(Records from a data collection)
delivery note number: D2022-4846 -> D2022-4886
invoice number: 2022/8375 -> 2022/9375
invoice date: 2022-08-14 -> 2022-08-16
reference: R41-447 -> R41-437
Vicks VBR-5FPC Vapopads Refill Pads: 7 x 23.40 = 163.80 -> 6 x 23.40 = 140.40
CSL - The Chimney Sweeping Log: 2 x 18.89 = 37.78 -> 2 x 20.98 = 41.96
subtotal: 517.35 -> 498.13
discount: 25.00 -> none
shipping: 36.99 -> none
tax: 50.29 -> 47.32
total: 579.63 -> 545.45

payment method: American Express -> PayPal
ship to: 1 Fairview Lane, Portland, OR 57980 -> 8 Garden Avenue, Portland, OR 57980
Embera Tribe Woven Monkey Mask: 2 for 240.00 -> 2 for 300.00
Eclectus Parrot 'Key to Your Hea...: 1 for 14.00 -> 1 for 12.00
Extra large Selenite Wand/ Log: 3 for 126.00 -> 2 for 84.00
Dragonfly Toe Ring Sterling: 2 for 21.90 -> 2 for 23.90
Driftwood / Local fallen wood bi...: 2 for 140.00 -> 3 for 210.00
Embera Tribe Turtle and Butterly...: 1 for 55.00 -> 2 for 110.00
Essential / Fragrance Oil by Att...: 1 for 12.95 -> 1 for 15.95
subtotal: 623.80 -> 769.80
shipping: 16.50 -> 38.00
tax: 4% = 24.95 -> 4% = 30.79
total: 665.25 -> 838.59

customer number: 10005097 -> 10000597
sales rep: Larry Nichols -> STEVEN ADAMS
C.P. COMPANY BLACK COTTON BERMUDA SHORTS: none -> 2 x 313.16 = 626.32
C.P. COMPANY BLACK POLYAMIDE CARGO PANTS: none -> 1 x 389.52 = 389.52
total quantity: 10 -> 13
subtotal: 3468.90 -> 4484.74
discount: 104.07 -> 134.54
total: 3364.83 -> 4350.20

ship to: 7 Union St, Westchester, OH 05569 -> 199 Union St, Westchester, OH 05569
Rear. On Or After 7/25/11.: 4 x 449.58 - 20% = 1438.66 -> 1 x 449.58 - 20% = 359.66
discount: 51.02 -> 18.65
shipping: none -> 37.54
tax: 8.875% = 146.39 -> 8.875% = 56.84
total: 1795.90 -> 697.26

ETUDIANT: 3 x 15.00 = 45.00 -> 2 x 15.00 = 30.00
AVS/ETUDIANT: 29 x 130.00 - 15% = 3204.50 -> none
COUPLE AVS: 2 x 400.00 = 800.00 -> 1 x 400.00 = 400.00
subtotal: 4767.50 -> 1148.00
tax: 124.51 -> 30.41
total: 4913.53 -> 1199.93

- WHAT YOU WILL DO: Among the records above, find each line holding "shipping" and list it.

- SOLUTION FOR THIS TASK:
shipping: 36.99 -> none
shipping: 16.50 -> 38.00
shipping: none -> 37.54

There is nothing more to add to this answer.